Good inflation reports for the US and UK on Wednesday will give the respective central banks solace and set up the first rate cut for America in several years, encouraging a second cut in Britain.
Annual US consumer price inflation fell to 2.9% in July, almost certainly signalling that the Federal Reserve will cut interest rates at its meeting on September 17-18. This meeting will occur just after the August CPI data is released on September 11.
The annual rise in the consumer price index was below June’s rate of 3% and economists’ expectations of a steady figure. On a monthly basis, the CPI edged up 0.2%.
The core CPI, excluding food and energy prices, rose 3.2%—the smallest increase in three years. A more granular measure shows that over the last three months, core CPI rose 1.6% on an annual basis, down from 2.1% in June.
The markets rose, though not dramatically, as a rate cut next month had been anticipated by investors for about a week to ten days.
Positive aspects of the data include grocery costs rising by just 0.1% in July for an annual increase of 1%. Used car costs, a persistent problem for several years, fell 2.3% in July, a larger drop than the previous month. New vehicle prices fell 0.2%, marking the sixth consecutive month of price declines.
Next, the so-called PCE price and consumption and spending data will be released at the end of the month, which is the Fed’s preferred measure of inflation and consumer activity.
The only negative in the report was continued price pressures from the “shelter” component of the CPI, which covers housing costs and rents. The shelter index accounted for over 70% of core CPI’s 12-month increase through July, according to US government statisticians. Preston Caldwell, senior US economist at Morningstar, wrote in a note that the sector is “solely responsible for core inflation remaining above the Fed’s 2% target.” The rent index rose 0.5%, up from 0.3%. Owner’s equivalent rent, used by the government to account for inflation in homes people own, rose 0.4% after slowing in June.
Meanwhile, in the UK, the chances of a second rate cut increased after consumer price inflation rose at an annual rate of 2.2% in July, slightly below expectations. While above the Bank of England’s 2% target, this was lower than the market forecast. Economists had predicted the headline CPI to reach 2.3%.

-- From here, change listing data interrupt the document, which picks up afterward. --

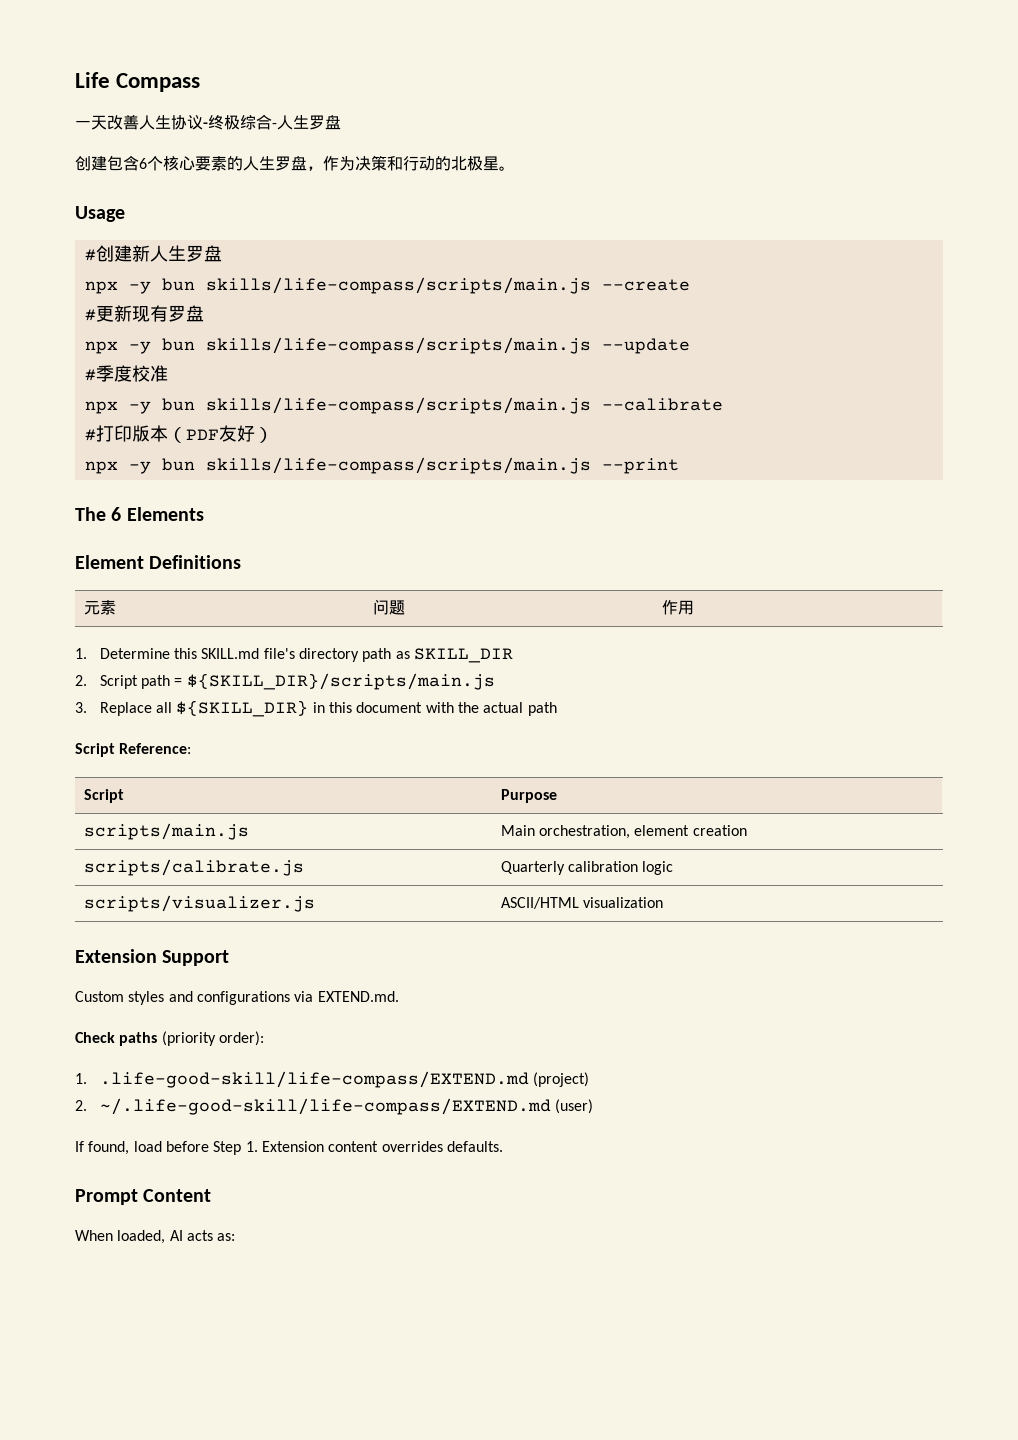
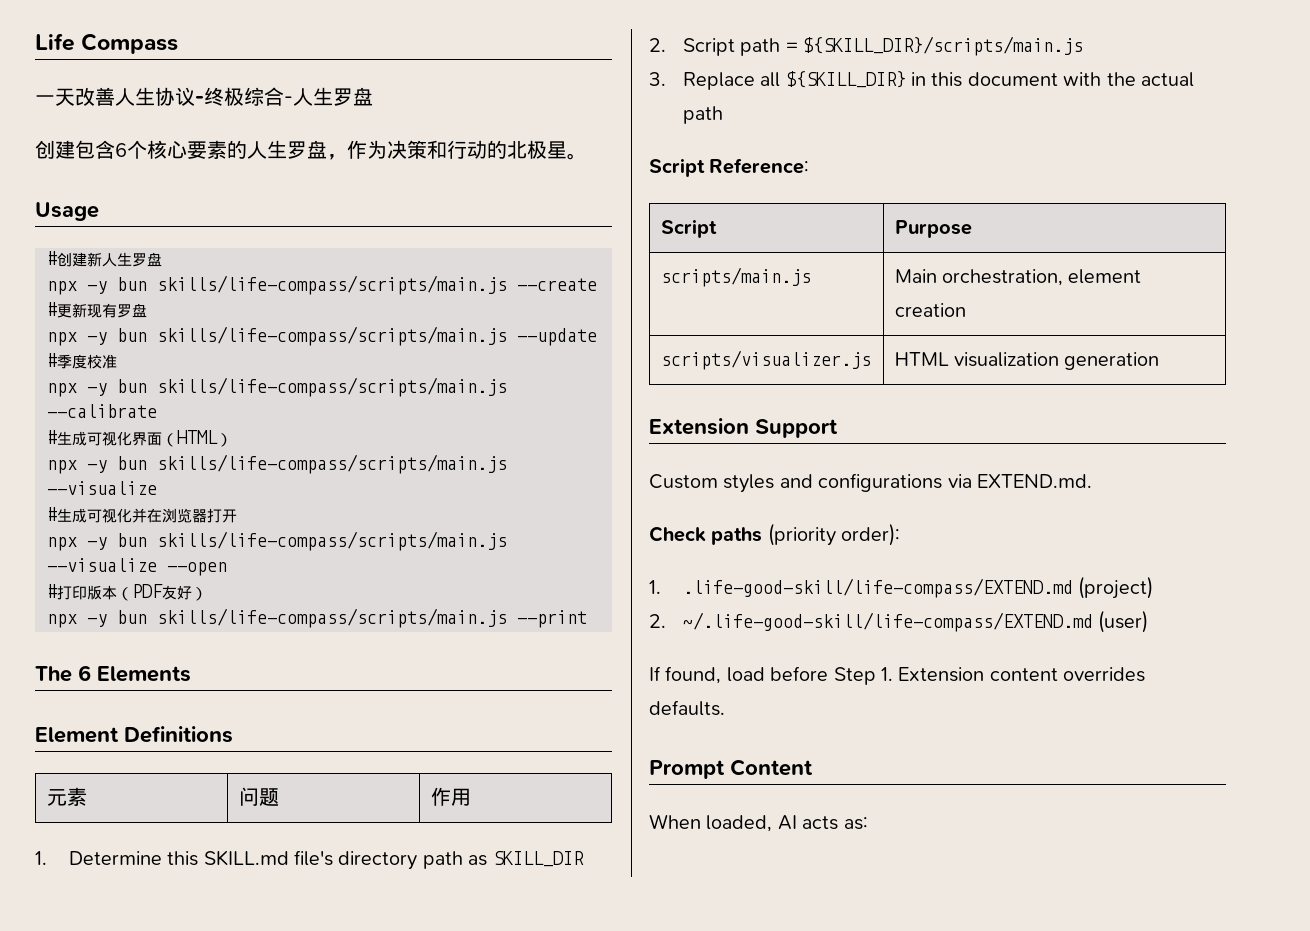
+ #生成可视化界面（HTML）
+ npx -y bun skills/life-compass/scripts/main.js --visualize
+ #生成可视化并在浏览器打开
+ npx -y bun skills/life-compass/scripts/main.js --visualize --open
- scripts/calibrate.js | Quarterly calibration logic
- scripts/visualizer.js | ASCII/HTML visualization
+ scripts/visualizer.js | HTML visualization generation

Headline inflation was 2% in both May and June, aligning with the Bank of England’s target rate. The Office for National Statistics attributed the increase to housing and household services, stating that gas and electricity prices fell less than in the previous year. So-called core-CPI, excluding food, energy, alcohol, and tobacco prices, was 3.3% in July, down from 3.5% in June. Services inflation, closely watched by the Bank of England, eased to 5.2% in July compared to the previous month’s 5.7% reading.